Supplied records START

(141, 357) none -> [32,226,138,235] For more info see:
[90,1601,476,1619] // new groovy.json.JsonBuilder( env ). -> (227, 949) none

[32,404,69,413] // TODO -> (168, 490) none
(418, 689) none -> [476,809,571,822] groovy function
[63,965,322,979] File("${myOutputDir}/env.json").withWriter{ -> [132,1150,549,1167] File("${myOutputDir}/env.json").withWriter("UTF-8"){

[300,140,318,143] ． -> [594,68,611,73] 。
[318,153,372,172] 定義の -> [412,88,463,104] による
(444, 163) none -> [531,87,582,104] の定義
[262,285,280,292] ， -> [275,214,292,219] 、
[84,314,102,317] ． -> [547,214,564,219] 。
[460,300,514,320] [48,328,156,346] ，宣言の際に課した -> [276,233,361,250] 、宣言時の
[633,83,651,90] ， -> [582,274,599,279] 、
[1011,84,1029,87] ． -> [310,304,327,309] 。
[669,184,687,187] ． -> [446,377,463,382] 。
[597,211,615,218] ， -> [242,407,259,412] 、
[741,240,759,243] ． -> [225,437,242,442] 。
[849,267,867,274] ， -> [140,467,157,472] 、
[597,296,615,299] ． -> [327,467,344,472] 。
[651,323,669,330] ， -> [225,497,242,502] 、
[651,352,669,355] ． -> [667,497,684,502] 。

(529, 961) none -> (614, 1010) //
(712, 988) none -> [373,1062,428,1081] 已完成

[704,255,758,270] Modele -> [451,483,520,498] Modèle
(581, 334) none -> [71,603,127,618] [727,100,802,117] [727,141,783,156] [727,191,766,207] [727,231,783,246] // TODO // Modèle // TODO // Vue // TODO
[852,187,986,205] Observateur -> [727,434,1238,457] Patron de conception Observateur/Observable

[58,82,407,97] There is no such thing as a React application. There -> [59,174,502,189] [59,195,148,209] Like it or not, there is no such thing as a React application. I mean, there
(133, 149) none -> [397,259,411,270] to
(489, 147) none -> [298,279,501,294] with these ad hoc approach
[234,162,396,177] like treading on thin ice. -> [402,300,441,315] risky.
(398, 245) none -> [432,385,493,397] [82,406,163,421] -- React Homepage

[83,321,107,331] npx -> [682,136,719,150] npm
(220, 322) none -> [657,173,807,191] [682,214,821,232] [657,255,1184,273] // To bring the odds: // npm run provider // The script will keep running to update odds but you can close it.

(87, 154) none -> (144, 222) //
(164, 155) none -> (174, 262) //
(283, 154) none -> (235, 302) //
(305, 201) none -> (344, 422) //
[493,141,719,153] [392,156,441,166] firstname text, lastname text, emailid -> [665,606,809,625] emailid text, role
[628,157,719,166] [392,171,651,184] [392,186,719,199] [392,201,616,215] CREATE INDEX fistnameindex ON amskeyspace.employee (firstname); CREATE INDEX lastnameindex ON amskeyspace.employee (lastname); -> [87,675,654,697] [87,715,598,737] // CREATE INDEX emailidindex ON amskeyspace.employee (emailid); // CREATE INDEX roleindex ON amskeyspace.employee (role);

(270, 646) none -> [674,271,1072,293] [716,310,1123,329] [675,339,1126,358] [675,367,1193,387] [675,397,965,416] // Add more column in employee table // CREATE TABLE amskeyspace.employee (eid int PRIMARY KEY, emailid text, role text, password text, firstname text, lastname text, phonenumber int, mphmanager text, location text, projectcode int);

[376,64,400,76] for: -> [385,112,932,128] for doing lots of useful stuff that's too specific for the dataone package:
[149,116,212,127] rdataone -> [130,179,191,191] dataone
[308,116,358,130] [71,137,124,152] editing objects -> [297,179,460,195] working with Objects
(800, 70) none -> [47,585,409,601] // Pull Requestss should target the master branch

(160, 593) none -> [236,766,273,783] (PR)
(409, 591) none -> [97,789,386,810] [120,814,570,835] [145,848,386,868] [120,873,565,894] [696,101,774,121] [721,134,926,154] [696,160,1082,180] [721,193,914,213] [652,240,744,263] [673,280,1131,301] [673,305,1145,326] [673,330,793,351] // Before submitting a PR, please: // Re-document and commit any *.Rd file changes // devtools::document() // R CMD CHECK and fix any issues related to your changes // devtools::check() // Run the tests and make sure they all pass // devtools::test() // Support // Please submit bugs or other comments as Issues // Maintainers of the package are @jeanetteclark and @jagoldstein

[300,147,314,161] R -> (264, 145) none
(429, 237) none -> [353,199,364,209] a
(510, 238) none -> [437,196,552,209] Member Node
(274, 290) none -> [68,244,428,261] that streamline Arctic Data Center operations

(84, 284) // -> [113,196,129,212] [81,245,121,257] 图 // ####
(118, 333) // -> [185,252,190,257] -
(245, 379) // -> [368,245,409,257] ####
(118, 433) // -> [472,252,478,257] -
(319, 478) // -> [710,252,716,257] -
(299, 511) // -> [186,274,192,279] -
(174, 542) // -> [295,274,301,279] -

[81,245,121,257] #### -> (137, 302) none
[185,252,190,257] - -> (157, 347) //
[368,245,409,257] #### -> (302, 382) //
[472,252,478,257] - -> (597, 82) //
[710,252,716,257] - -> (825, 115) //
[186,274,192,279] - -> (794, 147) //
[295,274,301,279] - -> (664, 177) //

Supplied records END

Work required
Of the entries listed above, reproduce only the lines starting at the line containing "(444, 163) none -> [531,87,582,104] の定義" and ending at the line containing "[1011,84,1029,87] ． -> [310,304,327,309] 。". Include both, exactly as they stand.

Response
(444, 163) none -> [531,87,582,104] の定義
[262,285,280,292] ， -> [275,214,292,219] 、
[84,314,102,317] ． -> [547,214,564,219] 。
[460,300,514,320] [48,328,156,346] ，宣言の際に課した -> [276,233,361,250] 、宣言時の
[633,83,651,90] ， -> [582,274,599,279] 、
[1011,84,1029,87] ． -> [310,304,327,309] 。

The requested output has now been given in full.